Birine rica ettim yalvardığımı bilmeden yalvardım belki, ona rağmen yüzüme bile bakmadı. Bir suratki despotizmin imaj örneği. Dışarıda adam yerine koymadıklarına burada devlet imparator yetkisi vermiş sanki. An desen tutanak yiyorsun görüşün telefon hakların kesiliyor, küfretsen hücrelrrden kurtulamıyorsum. Cezan uzuyor, ailene nasıl açıklarsın bunu.
Ha sıgara, vermessen verme lan çokta tın, benim zaten bir zulam var.
Üçü bir arada kahve getirdim, fakat kaynar su yok. Nöbetçi gardiyana bağırıyorum, bir uzun süre sonra sallana sallana en nihayet geldiler kendileri.

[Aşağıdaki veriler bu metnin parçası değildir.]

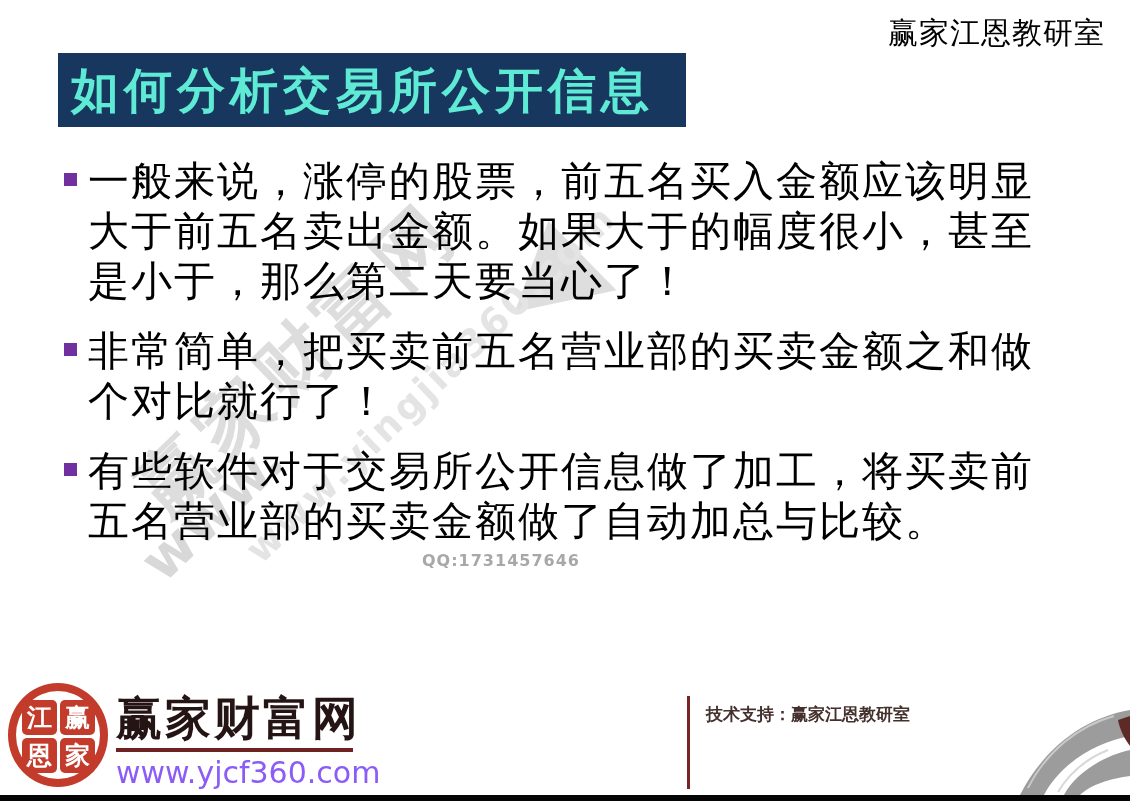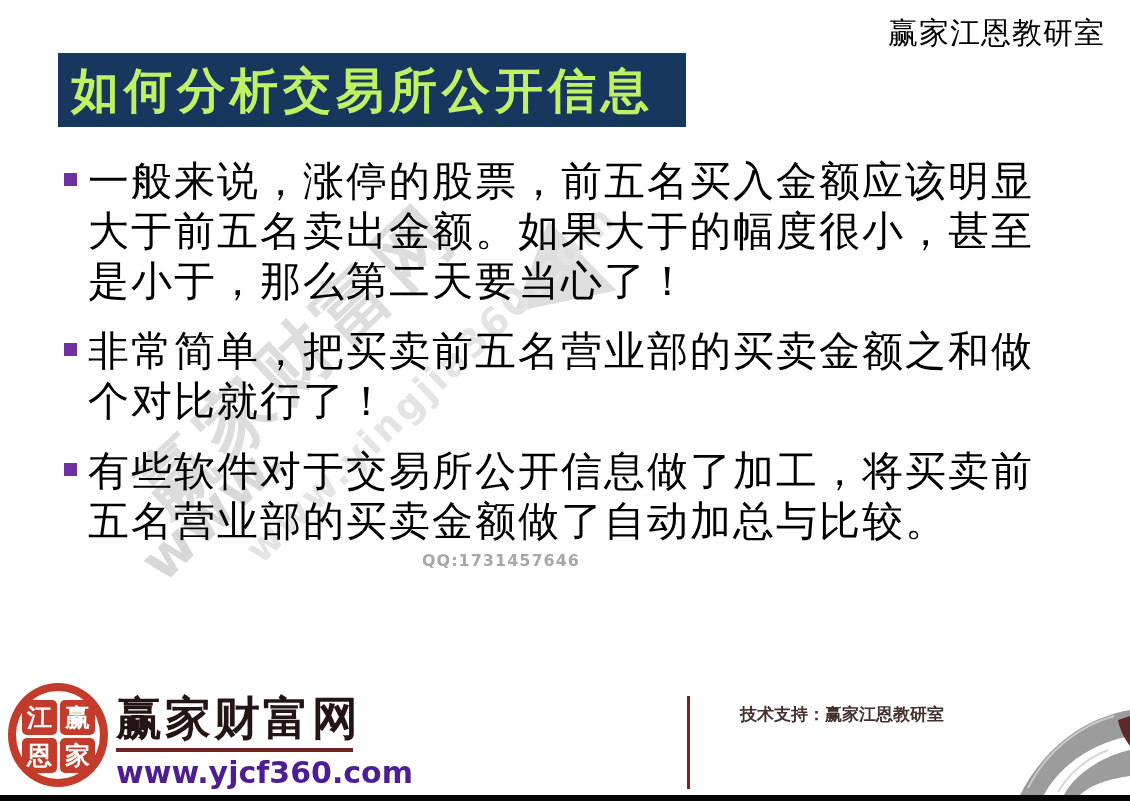--- a/index.html
+++ b/index.html
@@ -39,7 +39,7 @@
     background:#17375e;z-index:2;
   }
   .title-bar .title-text{
-    display:block;color:#bef264;font-size:48px;font-weight:bold;
+    display:block;color:#5eead4;font-size:48px;font-weight:bold;
     line-height:74px;padding-left:13px;letter-spacing:5px;white-space:nowrap;
   }
   

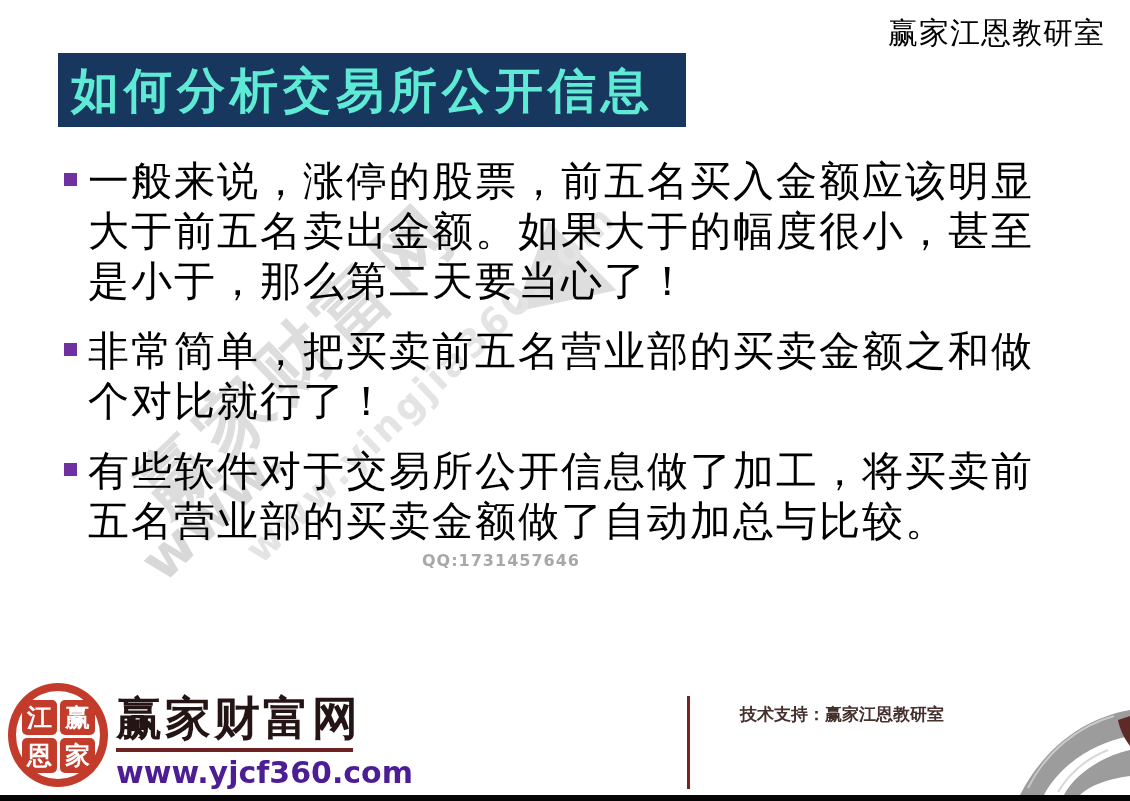--- a/index.html
+++ b/index.html
@@ -92,7 +92,7 @@
     position:absolute;left:706px;top:698px;z-index:2;
     font-size:17px;font-weight:bold;color:#44302c;line-height:32px;
   }
-  .footer-info div{white-space:pre;margin-left:34px;}
+  .footer-info div{white-space:pre;}
   .swoosh{position:absolute;left:1018px;top:692px;width:112px;height:103px;z-index:1;}
   .black-bar{
     position:absolute;left:0;top:795px;width:1130px;height:6px;

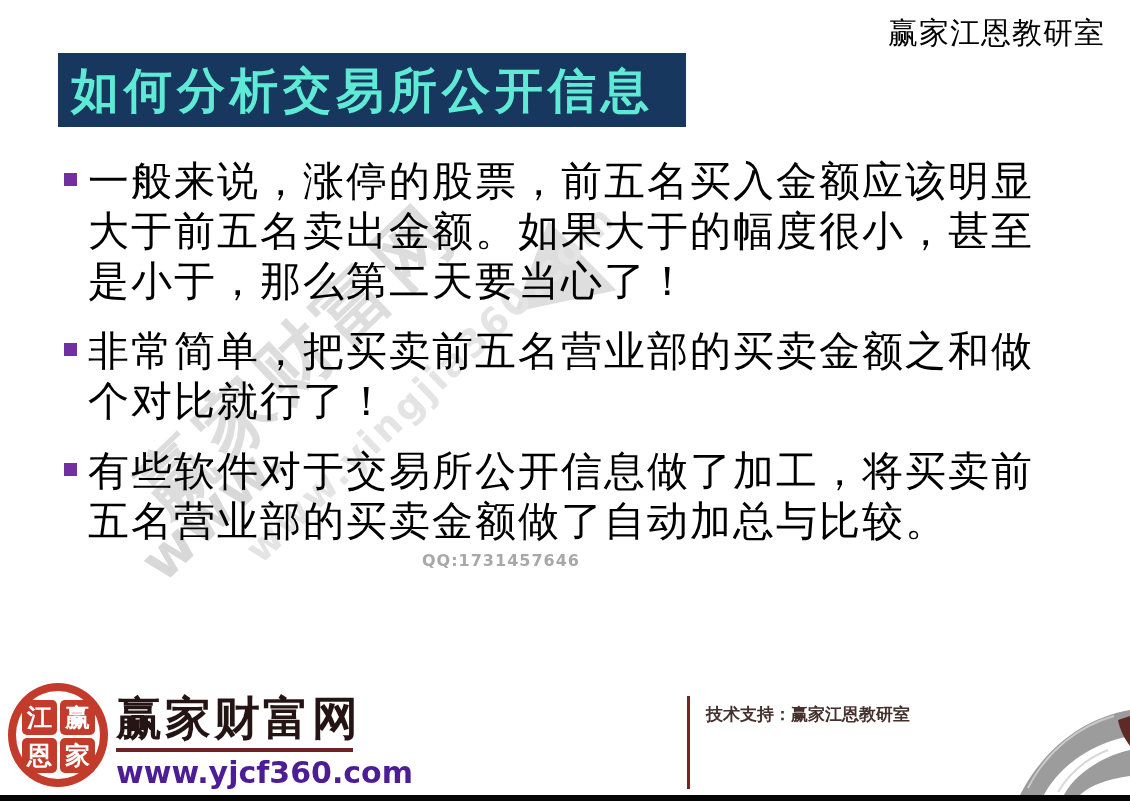--- a/index.html
+++ b/index.html
@@ -82,7 +82,7 @@
   }
   .footer-site{
     position:absolute;left:116px;top:755px;z-index:2;
-    font-size:30px;font-weight:bold;color:#4c1d95;white-space:nowrap;
+    font-size:30px;font-weight:normal;color:#8b5cf6;white-space:nowrap;
   }
   .footer-divider{
     position:absolute;left:687px;top:696px;width:3px;height:93px;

Fakat ben daha sıcak su istemeye fırsat bulamadan tepkisini koydu; bana gardiyan diyemen!!
Memur bey diye hitap edecekmişim.
Yahu kardeşim gardiyan değilmisin sen ?
Çok ilginçtir ama gardiyana gardiyan! dedim diye sıcak suyu isteyemedim iyimi bu ne lan!
Bu gardiyan ne demek acep?
Kemal sunalın kibar feyzo faşo ağa sahnesi geldi aklıma, bele puşt kibin ibne kibin bişemidir.
Moralim sanki düzgünmüş gibi bir farklı bozuldu şimdi. Heryer olduğundan daha karanlık geliyor sanki.
Yakından bir ezan sesi, uzaktan bir köpek. Ah ne saadet, insanın o özgür köpek olası geliyor.
Bu defa başka bir hücreden yine radyo sesi, pop’tan arabesk oradan halk müziği, oradan yabanciya gecip duruyor.
Normal değil belli, hiçbirşey normal değilken ben neden direniyorum illa normal kalabilmek için?
Soğuk sütümü bardağa boşalttım, tabi cam değil plastik bardak çünkü camın her türü yassak. İçine birde üçü bir arada kahve döktüm gayet hoş bişey oldu. sıcak su çok ta şart değilmiş hani.
Grip halim sıtmaya dönüştü, dışım yanarken içim titriyor. Keşke diğer battaniyemi de alsaydım, oysa çırılçıplak yatakta yatmanın hazzını duyacaktım uzun zamandır. Hücrenin bana sunacağı bu mühim ayrıcalıktan yararlanamadım.
Domuz gribi varmış bu ara çok yaygın, otuz kişi ölmüş ki bunların üç tanesi mapushaneden.
Umarım bende domuz gribi değilimdir burada ölmek istemem.
Ölmenin en güzel yanı bu beton ve demir zeminlerden kurtulup toprağa kavuşmak.
Toprak ? Üç yıldır unuttum onu, kokusu nasıldı ?
Ah köyüm yine öyle çamurlu mudur yolların..
İki duvar yazısı; negatif dünya içinde pozitif düşünen insanlar olarak burdayız.. ilginç ?
Bir diğeri;
Bu hayatın yönetmeni benim, istediğime rol istemediğime yol veririm...
Ulan iyi bir yönetmen olsan kendine hücre sahnesimi çekersin.
Olsan olsan kötü bir senarist olabilirsin sen ancak. Yarım saat güldüm bu yazıya.
O beni burada bile güldürdü ya, Allahta onu güldürsün...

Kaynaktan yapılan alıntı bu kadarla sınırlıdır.